La plage algérienne a ce quelque chose d'irremplaçable, un baromètre sociétal et une échelle de l'évolution des mœurs qu'on ne retrouve nulle part. Une virée à la plage, un vendredi après-midi, suffit à classifier cette faune bigarrée qui se presse sur un carré de sable improbable. Si les différences sociales sont mises à nu, et c'est le cas de le dire, la plage offre également un large éventail d'un microcosme où les différences sont visibles. Alors que la plage est censée réduire les inégalités quotidiennes, enfants d'un nivellement des forces par le bas, les journées de baignade sont l'occasion pour certains d'afficher ostentatoirement des signes d'une richesse mal acquise.

 Au casting, et au bas de l'échelle démographique, la 404 bâchée sinon la Mazda avec sa cargaison d'envoyés spéciaux, qui se pressent avec le reste des pastèques invendues. Ils viennent des douars avoisinants et sont remarqués par le reste de la population estivale. Ils sont au moins une douzaine à descendre, avec le père, la mère et quelques tantes et cousins. Ils ne se mêlent généralement pas aux autres, préférant monter leur tente à l'écart.
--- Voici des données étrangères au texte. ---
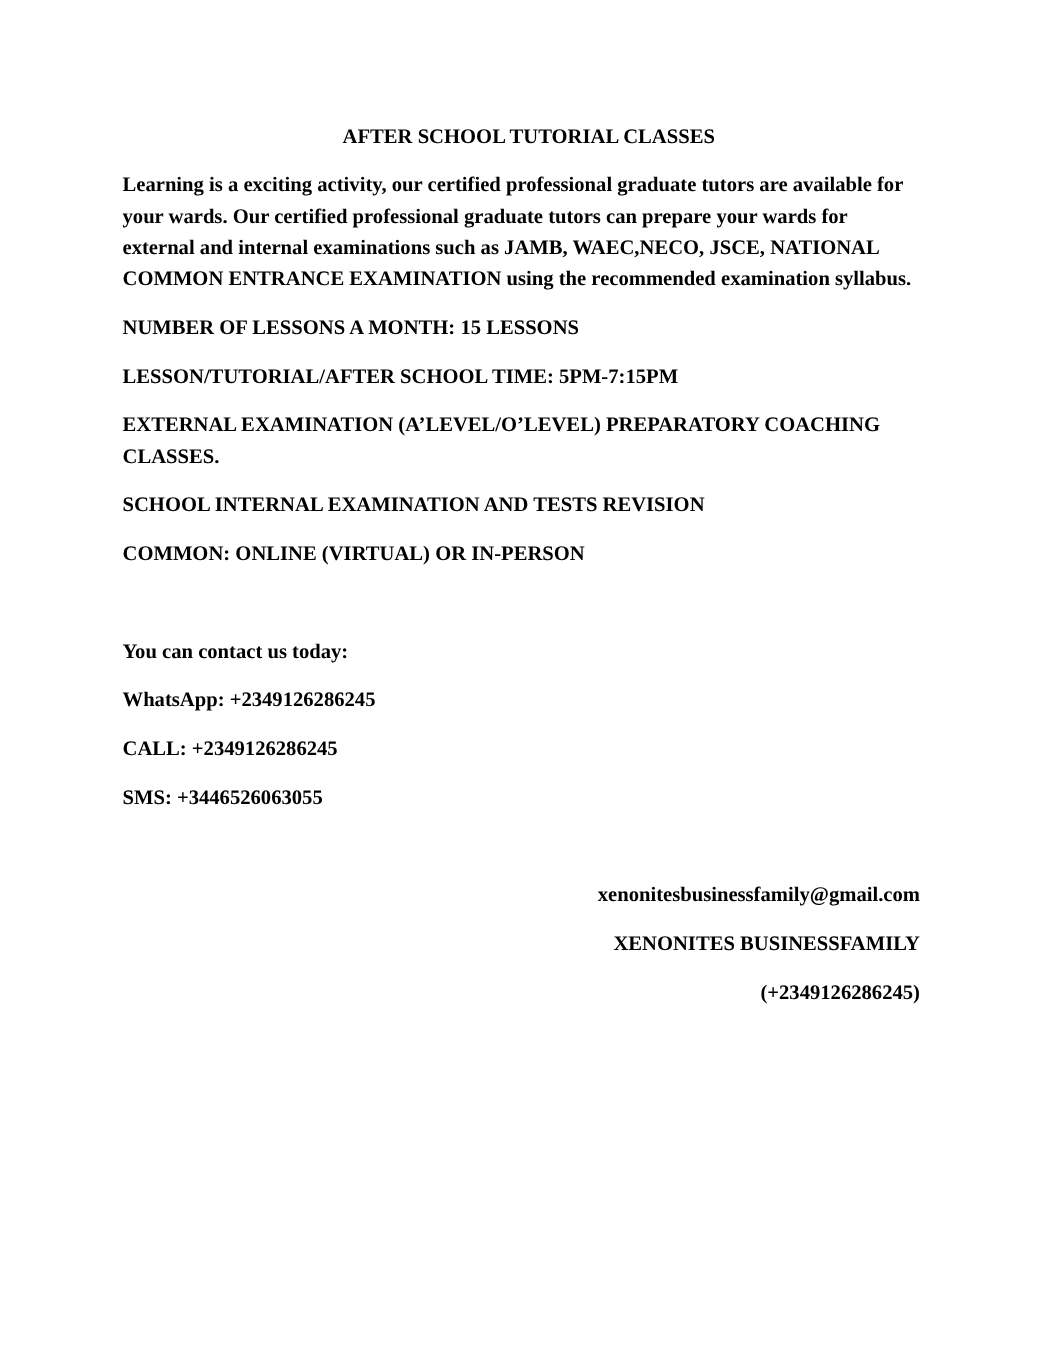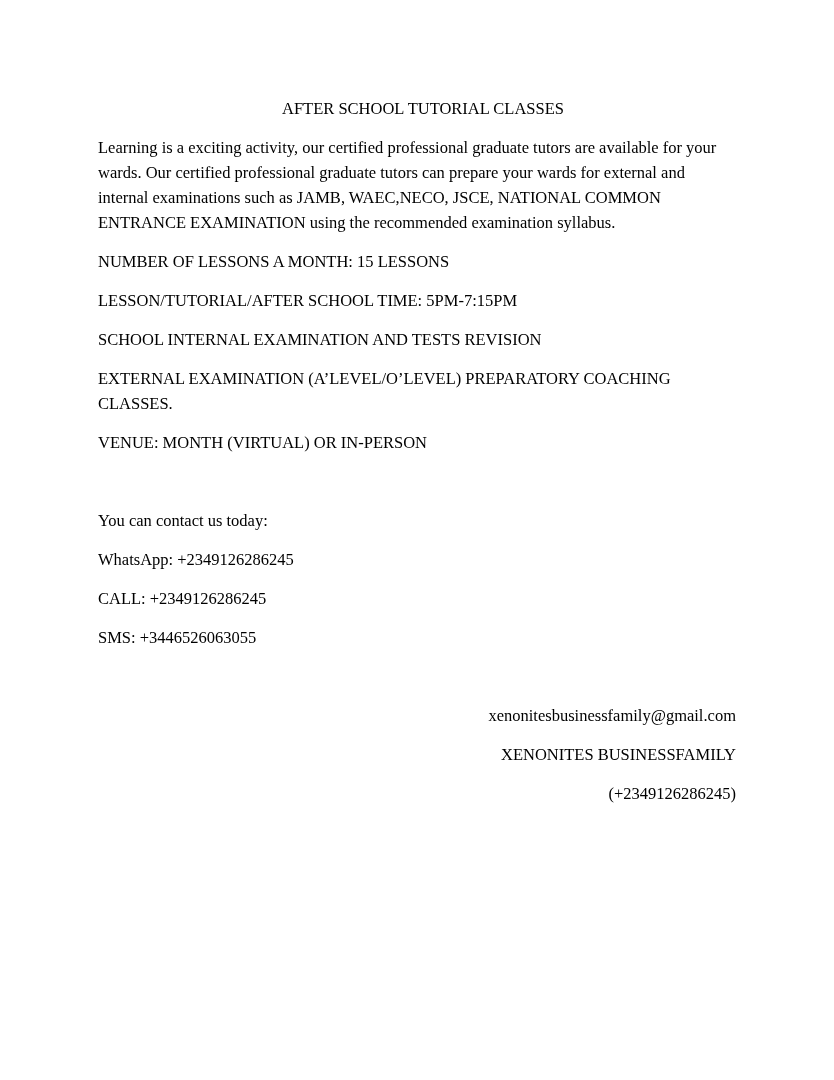--- a/index.html
+++ b/index.html
@@ -18,21 +18,21 @@
     box-sizing: border-box;
     width: 834px;
     height: 1080px;
     padding: 96px 98px 0 98px;
     background: #ffffff;
   }
   .para {
     margin: 0 0 14px 0;
     font-size: 16.5px;
     line-height: 25px;
-    font-weight: normal;
+    font-weight: bold;
     text-align: left;
     white-space: pre-wrap;
   }
   .doc-title {
     text-align: center;
     padding-left: 12px; 
   }
   .centered {
     text-align: right;
   }
@@ -51,25 +51,25 @@
   <p class="para doc-title">AFTER SCHOOL TUTORIAL CLASSES</p>
 
   <p class="para">Learning is a exciting activity, our certified professional graduate tutors are available for your wards. Our certified professional graduate tutors can prepare your wards for external and internal examinations such as JAMB, WAEC,NECO, JSCE, NATIONAL COMMON ENTRANCE EXAMINATION using the recommended examination syllabus.</p>
 
   <p class="para">NUMBER OF LESSONS A MONTH: 15 LESSONS</p>
 
   <p class="para">LESSON/TUTORIAL/AFTER SCHOOL TIME: 5PM-7:15PM</p>
 
 
 
+  <p class="para">EXTERNAL EXAMINATION (A’LEVEL/O’LEVEL) PREPARATORY COACHING CLASSES.</p>
+
   <p class="para">SCHOOL INTERNAL EXAMINATION AND TESTS REVISION</p>
 
-  <p class="para">EXTERNAL EXAMINATION (A’LEVEL/O’LEVEL) PREPARATORY COACHING CLASSES.</p>
-
-  <p class="para">VENUE: MONTH (VIRTUAL) OR IN-PERSON</p>
+  <p class="para">COMMON: ONLINE (VIRTUAL) OR IN-PERSON</p>
 
   <div class="blank-line"></div>
 
   <p class="para">You can contact us today:</p>
 
   <p class="para">WhatsApp: +2349126286245</p>
 
   <p class="para">CALL: +2349126286245</p>
 
   <p class="para">SMS: +3446526063055</p>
Ils sont chauds, vivants, courent dans tous les sens et la mer leur appartient. Bronzés de naissance et de travail dans les champs, ils sont en famille à la mer comme à la maison. A midi, croissants de pastèque et morceau de tomates accompagnent le croûton de pain. Puis, un palier au-dessus, les transports en commun, des bus loués à la journée pour une excursion. Ses habitants sont généralement des jeunes, quatre garçons pour une fille alors que les statistiques nationales avancent que le sexe des naissances est équitablement partagé entre masculin et féminin. Egalement bronzés par le soleil des 11 mois de l'année, ils viennent se défouler en groupe, renforcer les amitiés et pourquoi pas repartir, au bout de la journée, avec le numéro de portable d'une voisine. Bruyants, ils font peur aux familles BCBG qui regardent cette invasion d'une moue dédaigneuse, rappelant à eux leurs enfants et surveillant de plus près le maillot familial.

 Ensuite, le couple sans enfants, amoureux, ils viennent passer une journée en tête à tête. Jeunes, ils sont pleins d'un optimisme qui leur fait presque oublier la promiscuité des habitants des bus. Main dans la main, ils entrent ensemble dans la mer jusqu'à ce que l'homme reçoive un ballon en pleine figure. Il y a les frimeurs, H 24 pour se gonfler les muscles qu'ils exhibent, dans une posture ridicule, à des yeux indifférents dans un va-et-vient « paonesque ». Ils ne se baignent pas, ils marchent en se pavanant. Et puis, il y a les motorisés pour qui le jet-ski est un bolide qu'ils lancent impunément sur la tête des baigneurs. Ils s'approprient le large comme des requins en chasse. Les émigrés, les maillots en hidjab, en niqab, en badiaâ complètent le décor d'une pièce théâtrale mouillée.